第十話 土方歳三
負傷した壬生組隊士が搬送された療養所の門を土方がくぐると、玄関先で待ち構えていた沖田が沈痛な面持ちで駆けつける。
「土方さん、あの……」
「話は後だ。とにかく怪我人の状態が見たい」
動揺している沖田を脇に押しのけて、土方は草履を脱いで廊下に上がる。
廊下から奥の間に近づくにつれ、血の匂いと、苦痛に喘ぐ男達の呻き声が鼻にも耳にも入ってくる。
「負傷者は何名だ?」
「はい、今の時点で六名です」
「死者は?」
「九名」
後に続く沖田に端的に問い質し、死傷者達が寝かされた板間に上った土方に、隊士等は固唾を呑む。

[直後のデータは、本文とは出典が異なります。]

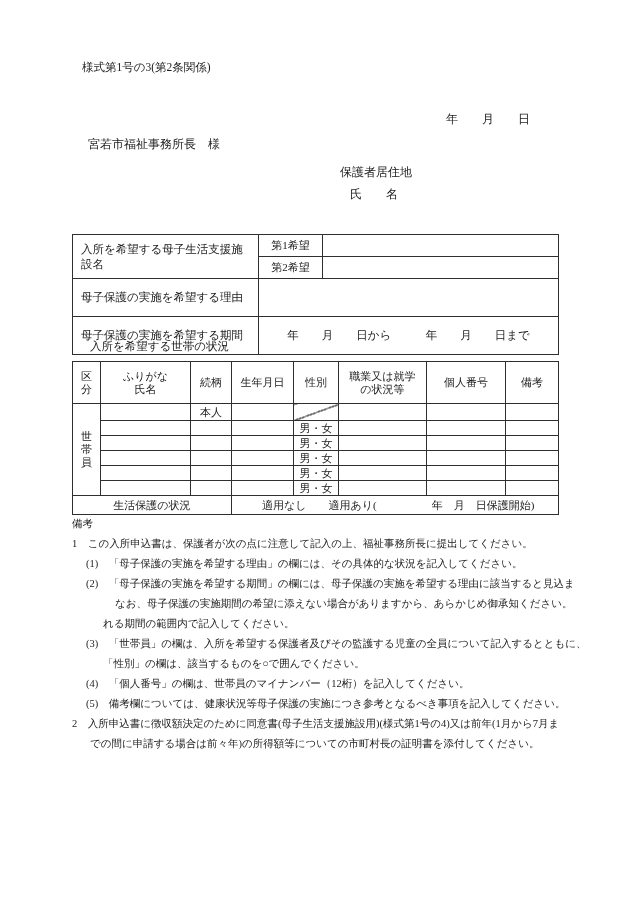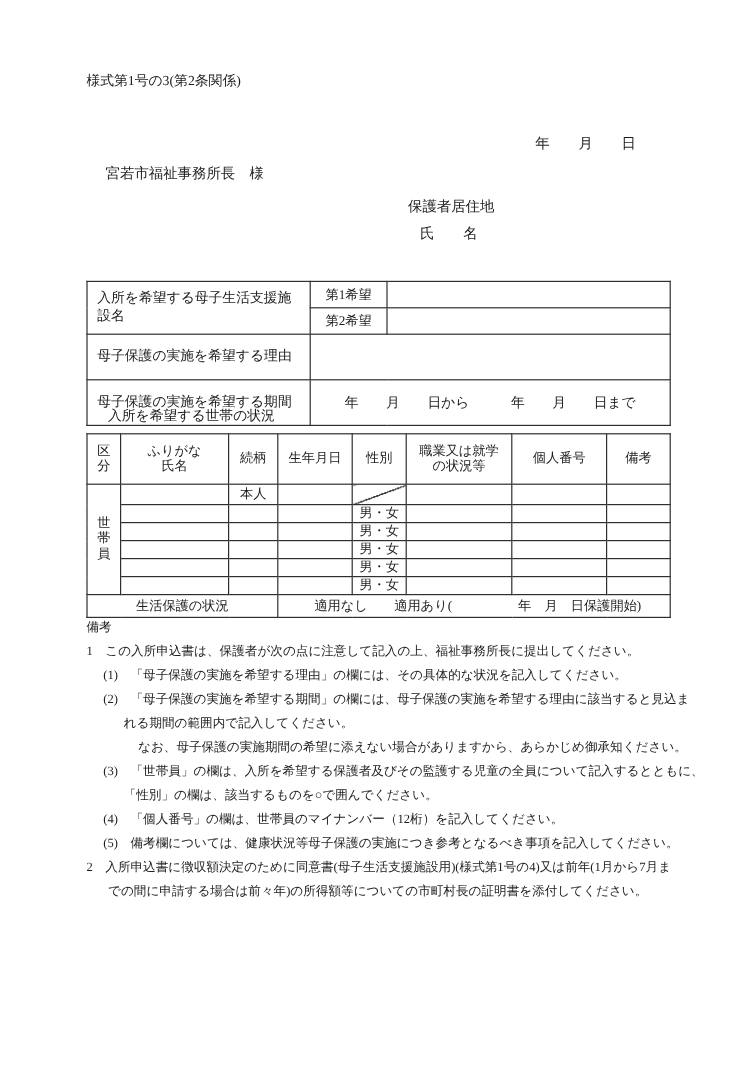"様式第1号の3(第2条関係)" .form-code { left: 72px -> 82px }
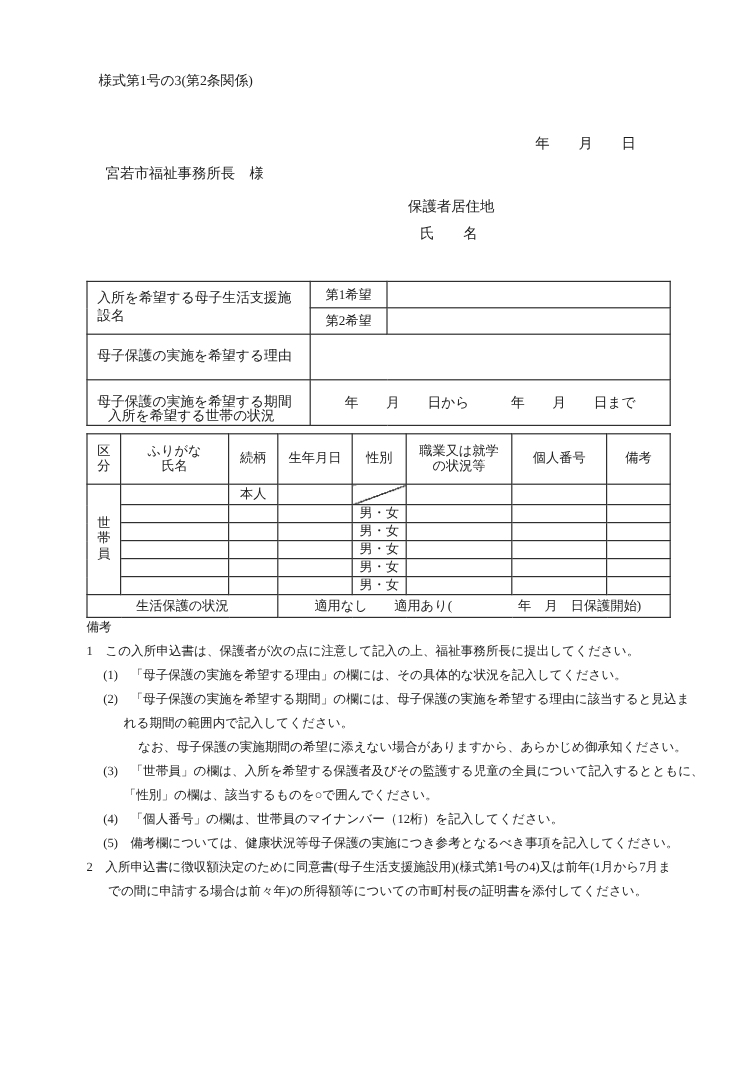"れる期間の範囲内で記入してください。" div.note-line { order: before "なお、母子保護の実施期間の希望に添えない場合がありますから、あらかじめ御承知くだ" -> after "なお、母子保護の実施期間の希望に添えない場合がありますから、あらかじめ御承知くだ" }
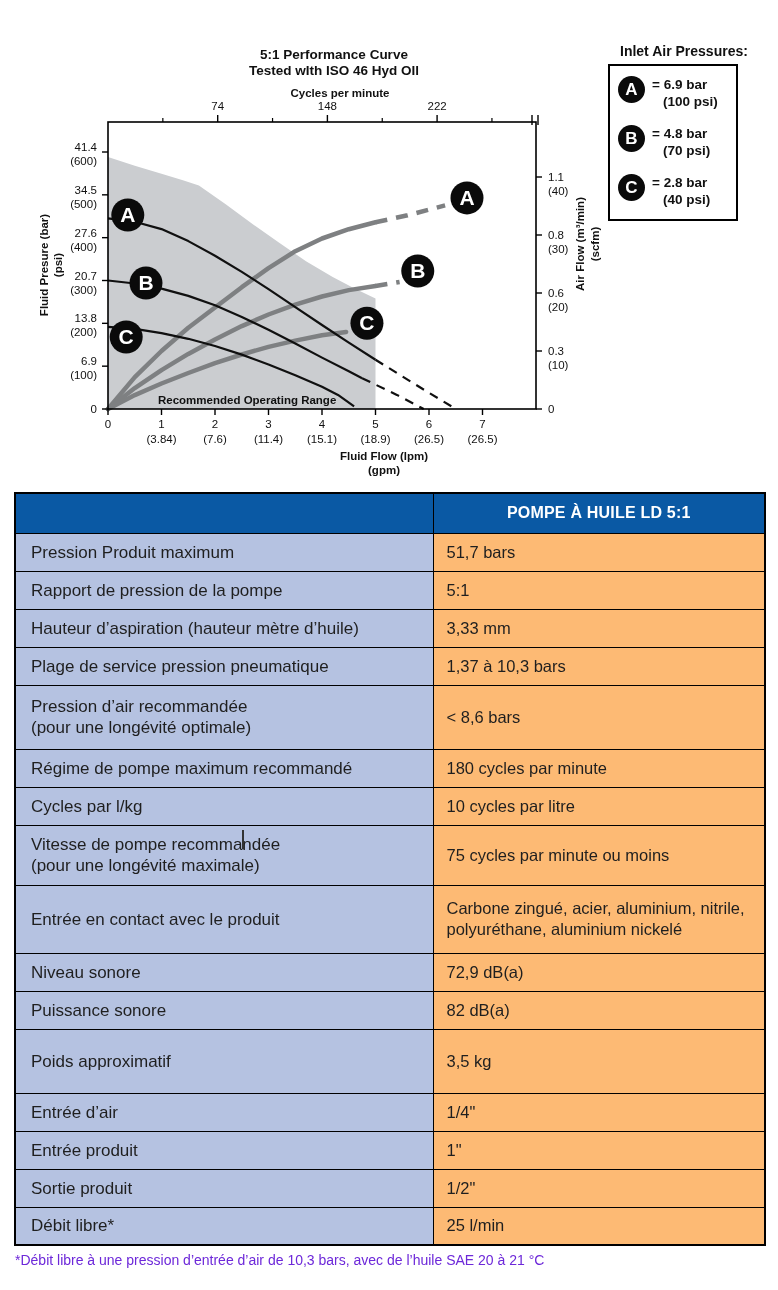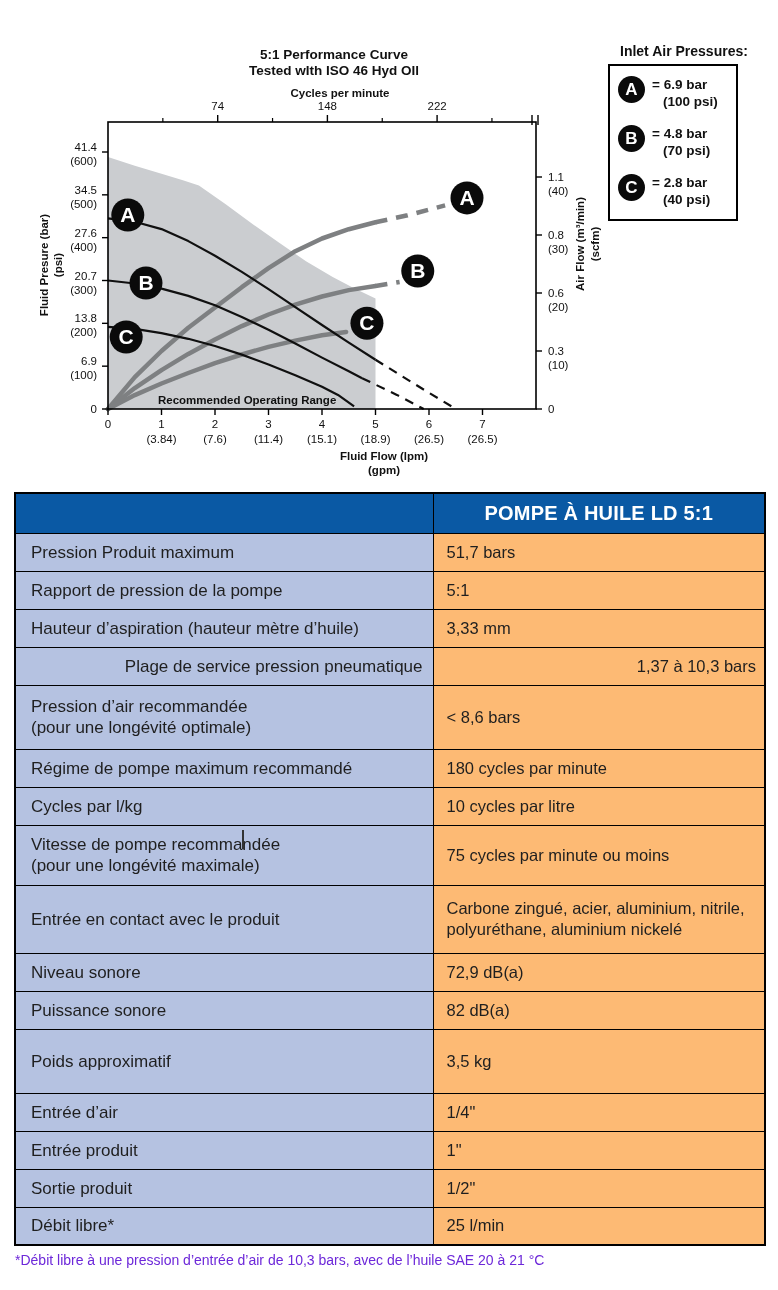"POMPE À HUILE LD 5:1" .th-value { font-size: 20px -> 16px }
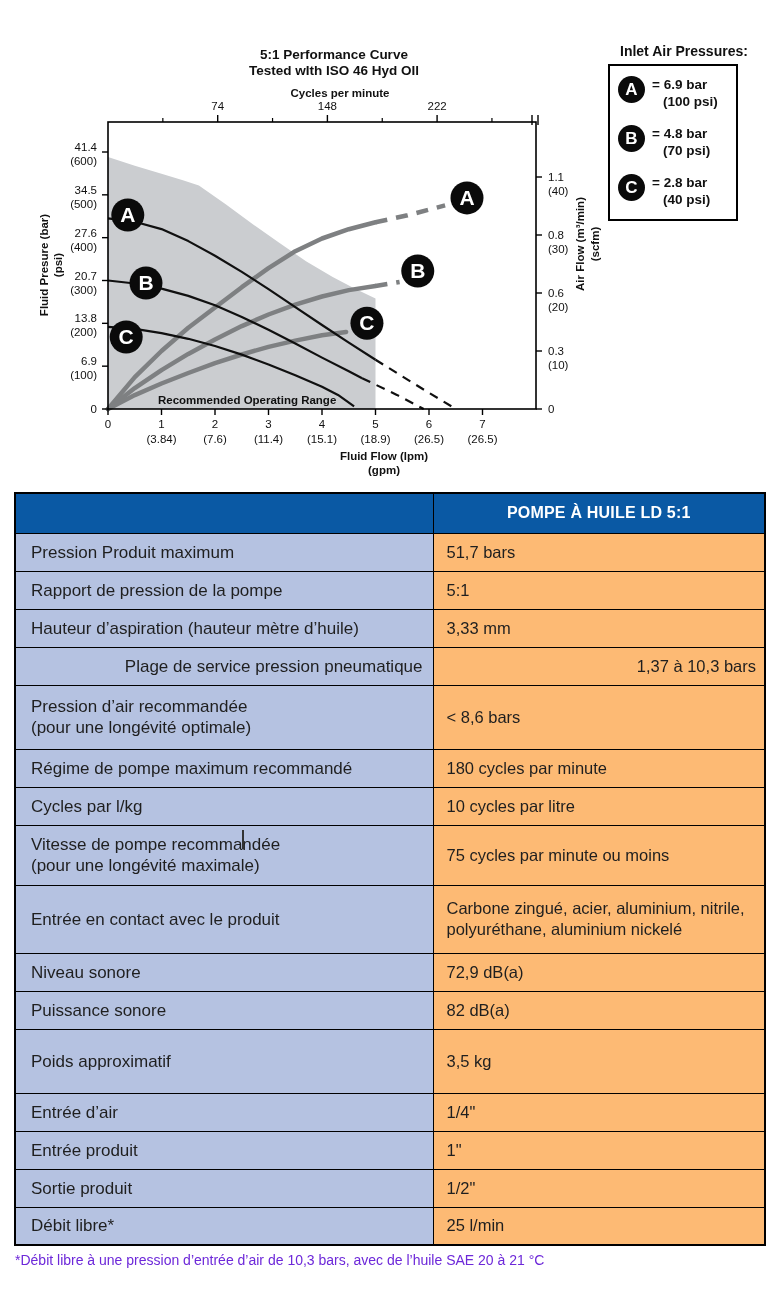"Plage de service pression pneumatique" tr { text-align: right -> none }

沖田もそれなりに長身なのだが、土方は彼より頭ひとつ背が高い。
加えて役者のような面長で額も広く、鼻梁も高い。
やや目尻の垂れた優しげな双眸といい、ふっくらとした形のいい唇といい、これほど凄惨な現場にあってさえ、滴るような色気と華が彼にはある。
「お勤め、お疲れ様でございます」
土方歳三は芹沢鴨、水戸藩脱藩士の新見錦、近藤勇ら三名の局長に継ぐ副長だ。
それでも彼に接する者はみな、局長陣に接する以上に畏敬の念をあらわにする。
土方は白い布を被せられた隊士の顔を一人一人見てまわり、最後に深い溜息を吐く。
「とんでもねぇ奴がいたもんだ……」
瀕死の重傷を負った隊士の苦悶の喘ぎが地を這うように響き渡り、地獄絵図と化した板間の中央に仁王立ちして眉を寄せた。
夏の蒸した宵闇に、鼻をつくような死臭が既に蔓延している。
「蔦屋の調べはついたか」
土方は諸士取調役兼監察方の宮迫を近くに招いて詰問した。
「生国などの詳細は掴めませず、孤児ではないかということです。十七で生糸問屋を一人で興し、得意の異国語を駆使して諸外国から暴利を得たと聞き及びました。京には半年ほど前に移り住み、呉服屋を始めています。どれも市場の三割安ということで、話題にはなっていたようです」
「年はいくつだ?」
「二十二です」
「若いな」
背後に控える沖田とほとんど変わらない。土方は監察方に更に報告を促した。